• **Action item**:
Each line below that includes the word "display" is to be reported.

• **Working data**:

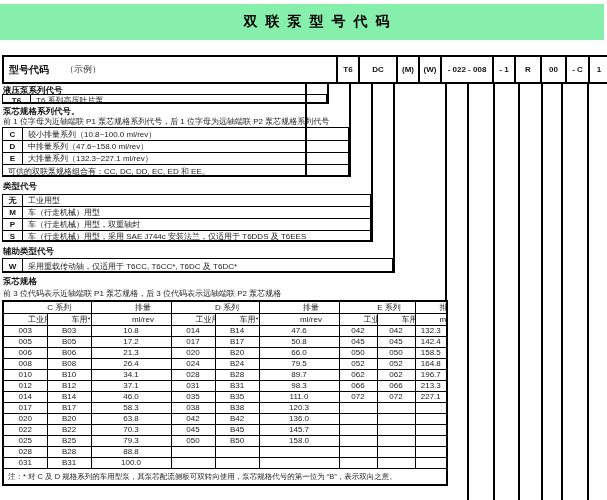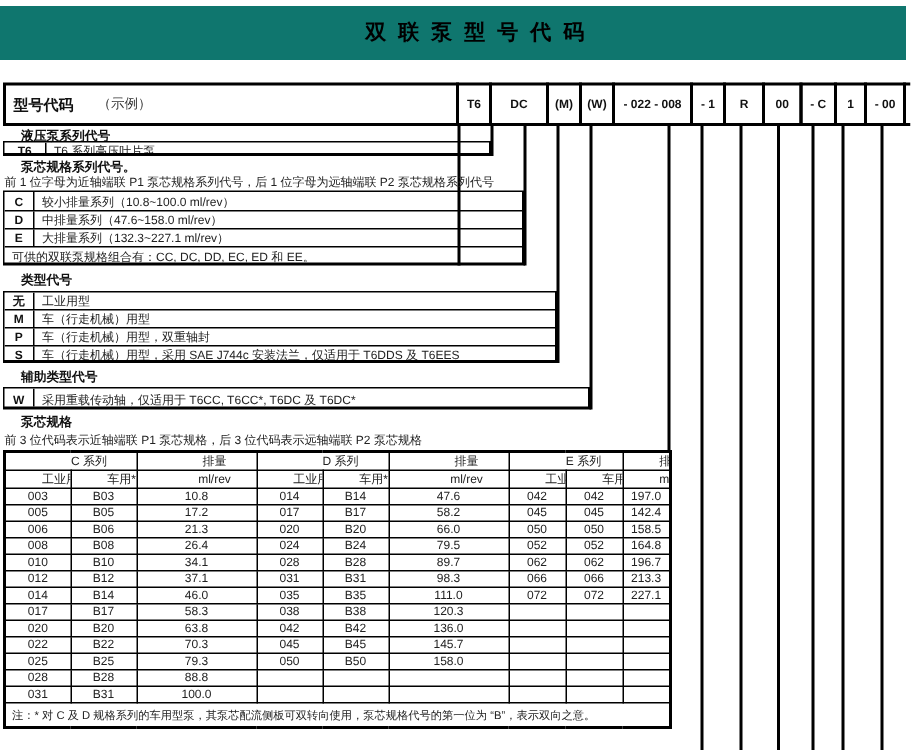--- a/index.html
+++ b/index.html
@@ -49,7 +49,7 @@
 
 <div id="canvas">
 
-  <div class="title-band" style="background: #0f766e; padding-left: 37px;">
+  <div class="title-band" style="background: #86efac; padding-left: 37px;">
     <span>双联泵型号代码</span>
   </div>
 

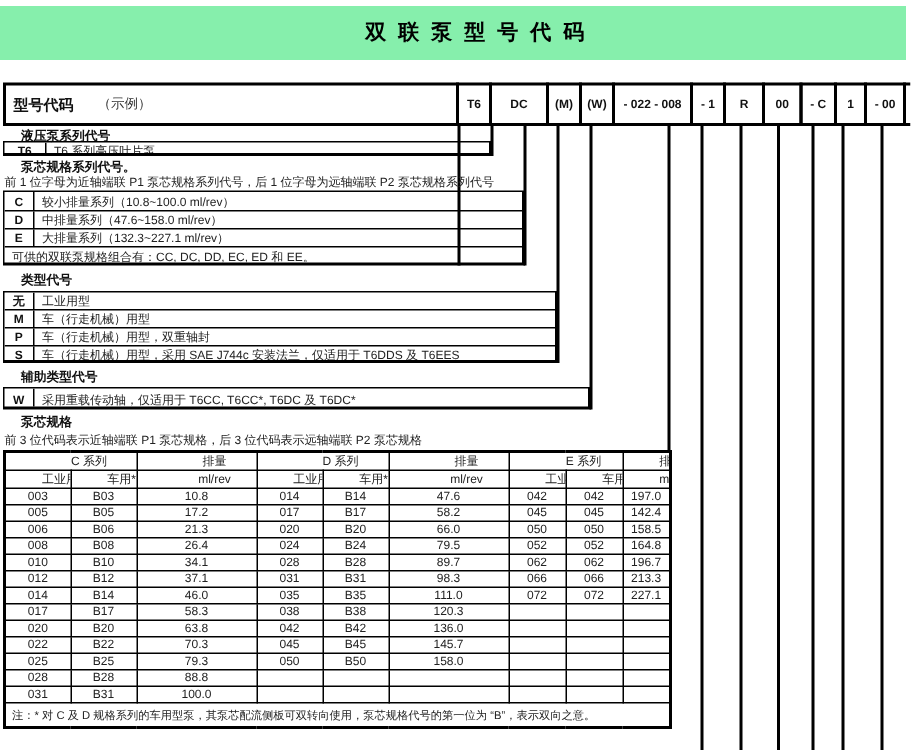--- a/index.html
+++ b/index.html
@@ -13,7 +13,7 @@
 
   
   #model-row { position:absolute; left:2px; top:55px; height:29px; display:flex; }
-  .m-label { width:304px; border:2px solid #000; display:flex; align-items:center;
+  .m-label { width:336px; border:2px solid #000; display:flex; align-items:center;
     padding-left:5px; font-size:10px; white-space:nowrap; }
   .m-label b { font-weight:bold; }
   .m-label span.sfx { font-weight:normal; color:#333; font-size:9px;padding-left:16px; }

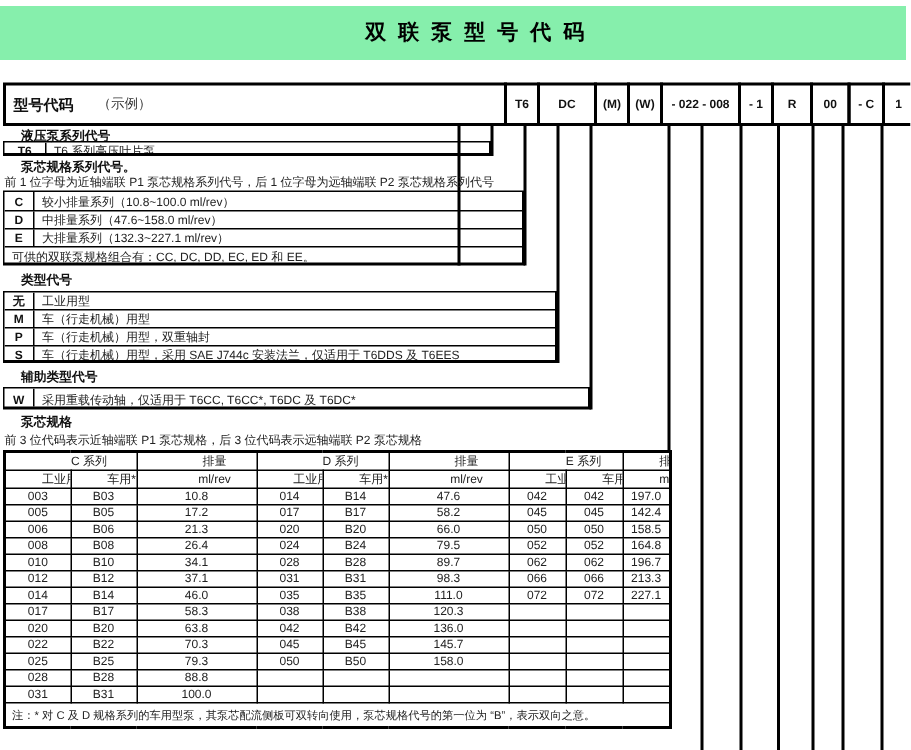--- a/index.html
+++ b/index.html
@@ -22,7 +22,7 @@
 
   .vline { position:absolute; width:2px; background:#000; top:84px; }
 
-  .sec-h { position:absolute; left:14px; font-weight:bold; font-size:8.5px; white-space:nowrap;font-family:Liberation Serif, serif; }
+  .sec-h { position:absolute; left:3px; font-weight:bold; font-size:8.5px; white-space:nowrap;font-family:Liberation Serif, serif; }
   .sec-d { position:absolute; left:3px; font-size:8px; color:#222; white-space:nowrap; }
   .sec-box { position:absolute; left:2px; border:1px solid #000;
     border-right:2px solid #000; border-bottom:2px solid #000; overflow:hidden; }

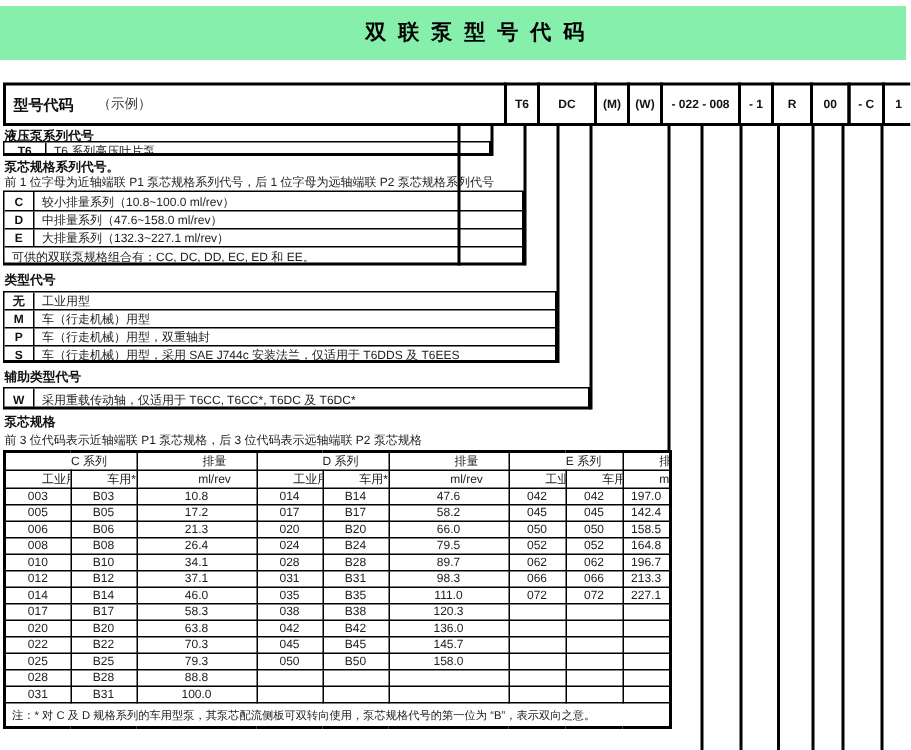--- a/index.html
+++ b/index.html
@@ -189,7 +189,7 @@
             <td>47.6</td>
             <td>042</td>
             <td>042</td>
-            <td>197.0</td>
+            <td>132.3</td>
           </tr>
           <tr>
             <td>005</td>

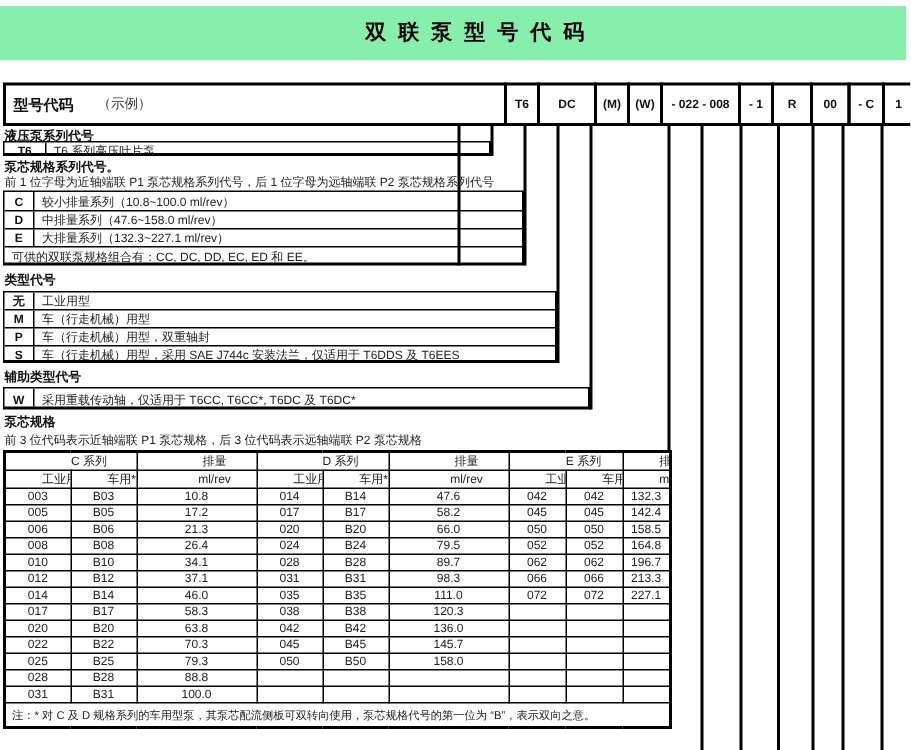--- a/index.html
+++ b/index.html
@@ -197,7 +197,7 @@
             <td>17.2</td>
             <td>017</td>
             <td>B17</td>
-            <td>58.2</td>
+            <td>50.8</td>
             <td>045</td>
             <td>045</td>
             <td>142.4</td>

• **Reply to the exercise**:
   #model-row { position:absolute; left:2px; top:55px; height:29px; display:flex; }
-  .m-label { width:304px; border:2px solid #000; display:flex; align-items:center;
+  .m-label { width:336px; border:2px solid #000; display:flex; align-items:center;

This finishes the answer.